'''

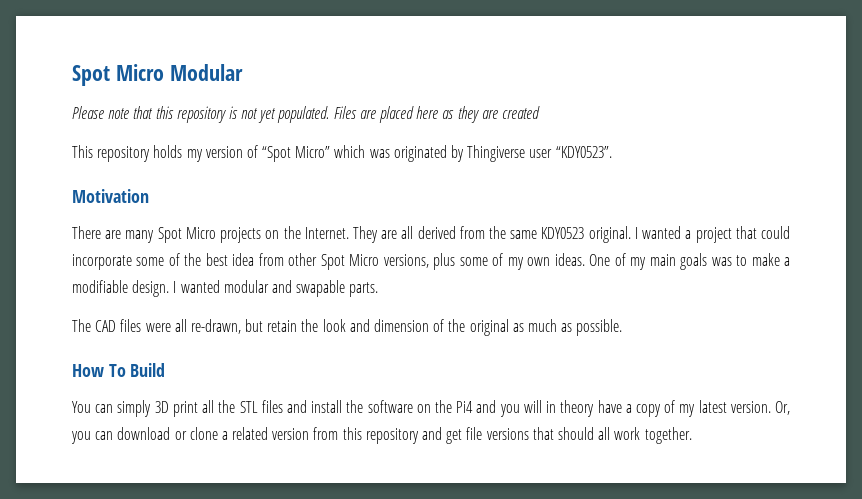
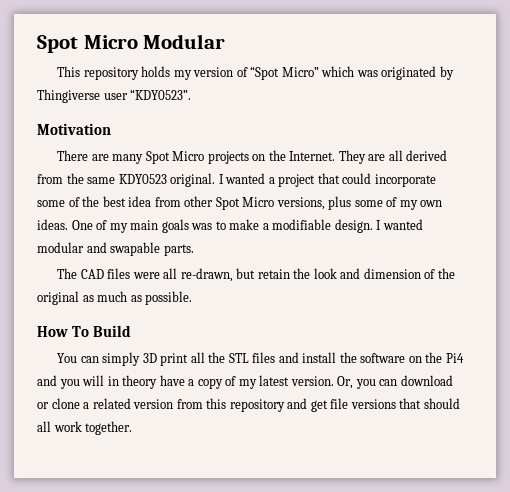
- Please note that this repository is not yet populated. Files are placed here as they are created

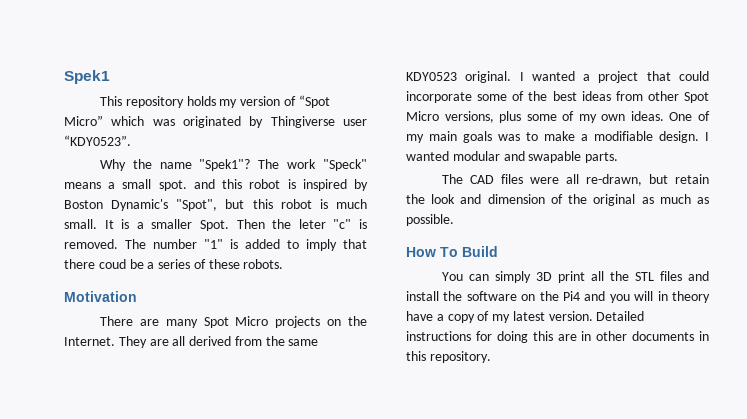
- Spot Micro Modular
+ Spek1
+ Why the name "Spek1"? The work "Speck" means a small spot. and this robot is inspired by Boston Dynamic's "Spot", but this robot is much small. It is a smaller Spot. Then the leter "c" is removed. The number "1" is added to imply that there coud be a series of these robots.
- I wanted a project that could incorporate some of the best idea from other Spot Micro versions, plus some of my own ideas.
+ I wanted a project that could incorporate some of the best ideas from other Spot Micro versions, plus some of my own ideas.
- Or, you can download or clone a related version from this repository and get file versions that should all work together.
+ Detailed instructions for doing this are in other documents in this repository.

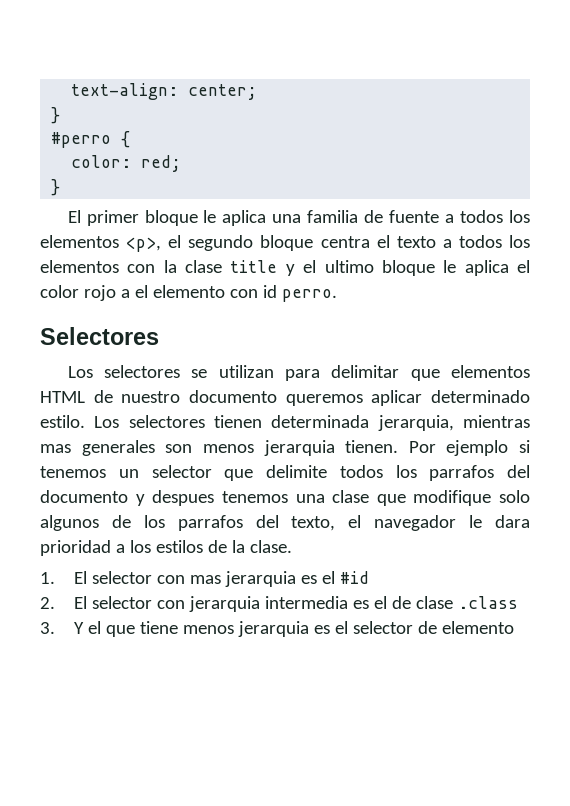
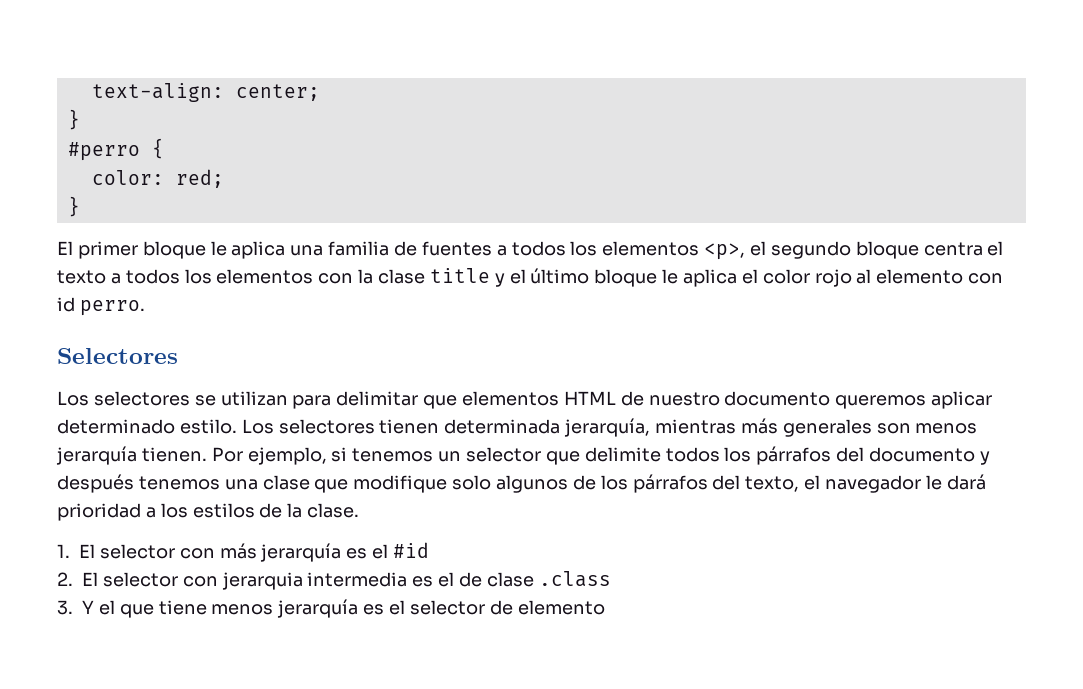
- El primer bloque le aplica una familia de fuente a todos los elementos <p>, el segundo bloque centra el texto a todos los elementos con la clase title y el ultimo bloque le aplica el color rojo a el elemento con id perro.
+ El primer bloque le aplica una familia de fuentes a todos los elementos <p>, el segundo bloque centra el texto a todos los elementos con la clase title y el último bloque le aplica el color rojo al elemento con id perro.
- Los selectores tienen determinada jerarquia, mientras mas generales son menos jerarquia tienen.
+ Los selectores tienen determinada jerarquía, mientras más generales son menos jerarquía tienen.
- Por ejemplo si tenemos un selector que delimite todos los parrafos del documento y despues tenemos una clase que modifique solo algunos de los parrafos del texto, el navegador le dara prioridad a los estilos de la clase.
+ Por ejemplo, si tenemos un selector que delimite todos los párrafos del documento y después tenemos una clase que modifique solo algunos de los párrafos del texto, el navegador le dará prioridad a los estilos de la clase.
- 1. El selector con mas jerarquia es el #id
+ 1. El selector con más jerarquía es el #id
- 3. Y el que tiene menos jerarquia es el selector de elemento
+ 3. Y el que tiene menos jerarquía es el selector de elemento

'''

Above are the records; report how many of their lines hold the string "jerarquia", with no other words.

3